于是,两个人便继续按照命令行事,当下分开两边,各自率领五百人,一路上鼓噪而进。
雷手山东至吴坂长数百里,随地异名,地势险要,易守难攻。
皇甫坚寿、朱皓二人便驻扎在雷手山上,山有九峰,每座山峰上都立下了一座山寨,其余八座山峰分别位于八个不同方位,中间一座山峰处于正中。也就是说,雷手山大寨,被其余八个山寨环绕着,即使外围失陷,要想进攻大寨,也要着实费上一番功夫。
雷手山的大寨上,朱皓端坐在山寨之内,他刚刚接到奏报,说皇甫坚寿被人掳走,此时的他正一脸的着急,在大厅内来回踱着步子。
朱皓年纪和皇甫坚寿相仿,但是他的身体有点羸弱,一袭墨色长袍,白面青须,看上去极为儒雅,颇有乃父朱俊几分遗风。
“报——”
山寨外面来了一个人,大声地喊叫着闯进了朱皓所在的大厅。
“又怎么了?”朱皓见到来人,便急忙问道。
“蒋义渠、淳于导兵分两路,声势浩大,从雷手山方向滚滚而来,旗帜遮天蔽日,尘土飞扬。看不清来了多少兵马。”

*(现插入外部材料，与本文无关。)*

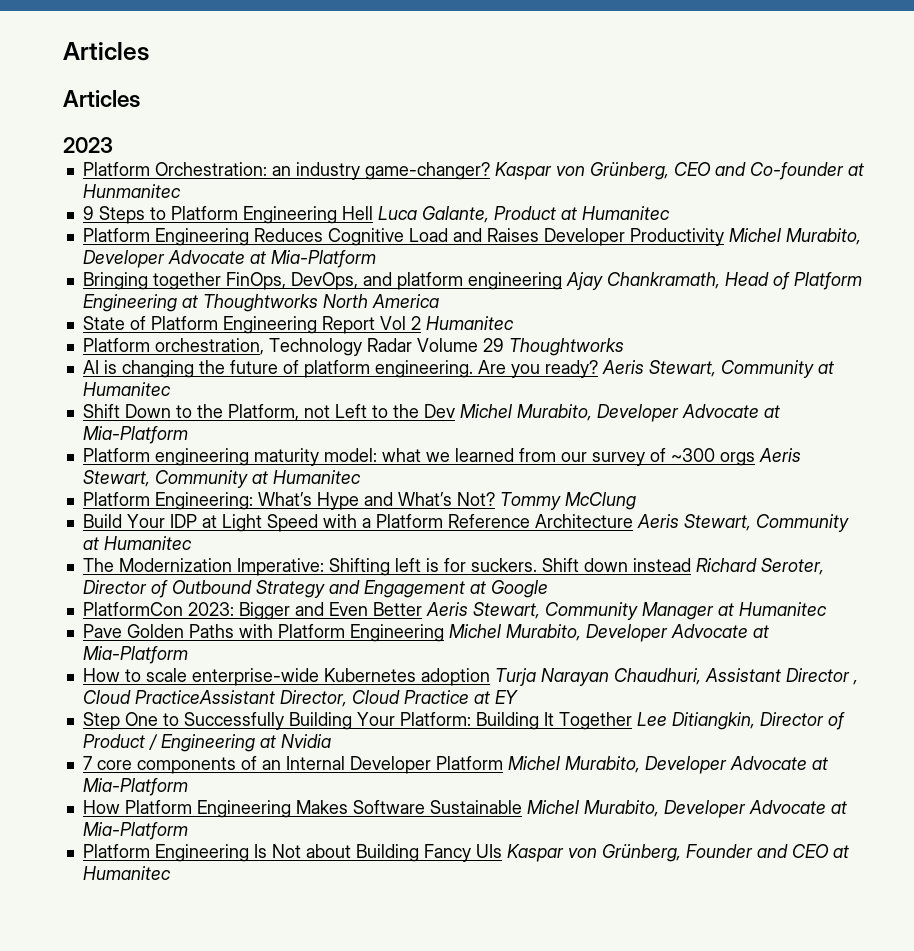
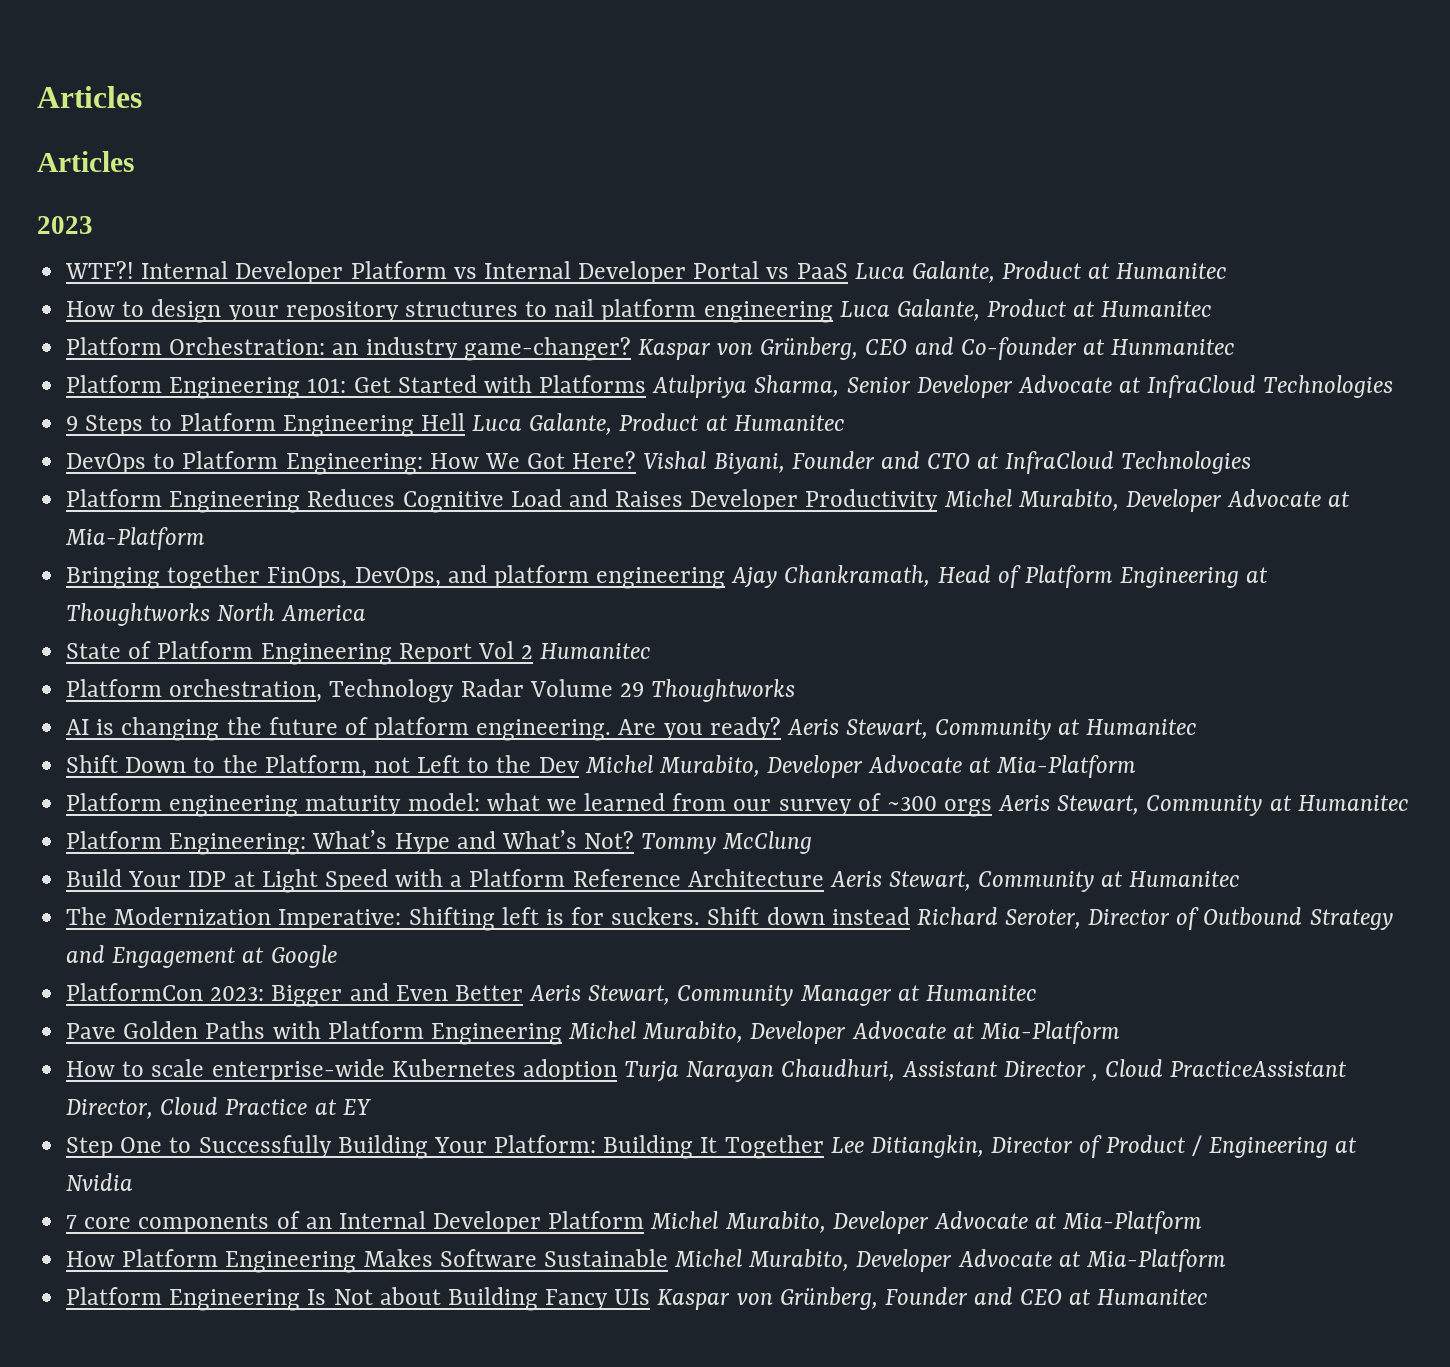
+ WTF?! Internal Developer Platform vs Internal Developer Portal vs PaaS Luca Galante, Product at Humanitec
+ How to design your repository structures to nail platform engineering Luca Galante, Product at Humanitec
+ Platform Engineering 101: Get Started with Platforms Atulpriya Sharma, Senior Developer Advocate at InfraCloud Technologies
+ DevOps to Platform Engineering: How We Got Here? Vishal Biyani, Founder and CTO at InfraCloud Technologies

朱皓停下了脚步,皱起了眉头,一脸的苦恼,叹了一口气,摆手示意来人退下。他自己则缓缓地坐在了一张椅子上,哭笑不得地说道:“我早说过。林南的军队是不好惹的,你就是不听,这下韩猛大兵围剿,山中数万百姓又将备受摧残,想窃据河东,简直是难上加难……”
自言自语一番后,朱皓当即冲门外的人喊道:“请祝公道大侠到此一叙!”
不多时,一个身形修长,头戴斗笠。背后斜插着一把长剑的人走了进来,此人一身如墨般的衣服,左手始终藏在了一双手套中。他一进来,便抱拳道:“二当家的唤我来,所为何事?”

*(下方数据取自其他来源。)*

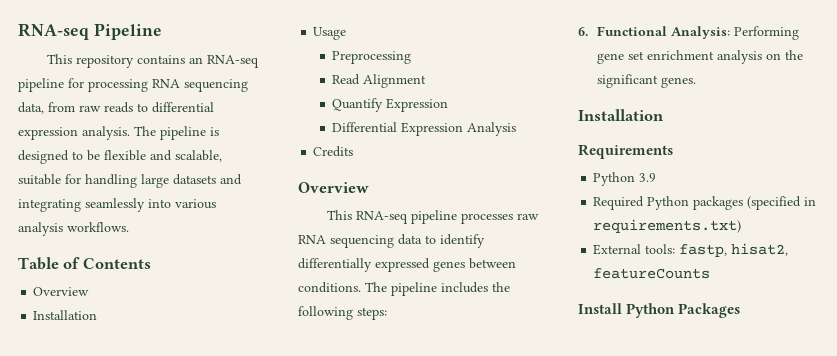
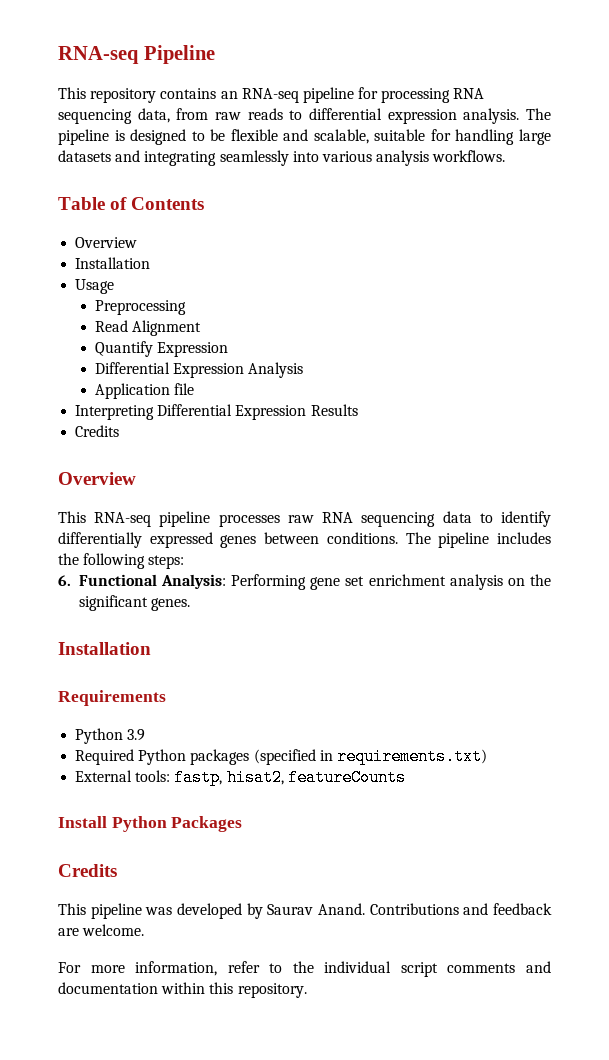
+ Application file
+ Interpreting Differential Expression Results
  Install Python Packages
+ Credits
+ This pipeline was developed by Saurav Anand. Contributions and feedback are welcome.
+ For more information, refer to the individual script comments and documentation within this repository.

“大当家的被人擒了去,如今韩猛麾下的蒋义渠、淳于导又大举逼近,我想请大侠代我去救大当家的,并且刺杀韩猛。只要韩猛一死,其兵必然会退却。事成之后。你我之间,再无任何羁绊!”朱皓抱拳朗声说道。
祝公道没有多想,只轻微点了点头,说道:“我不杀人,只救人。你们落得这个田地,全是大当家的错。他一心想将河东窃为己有,不思进取,一意孤行,斗胆和大夏国为敌,又不识时务。二当家深知其中紧要,为何不顺应时势?”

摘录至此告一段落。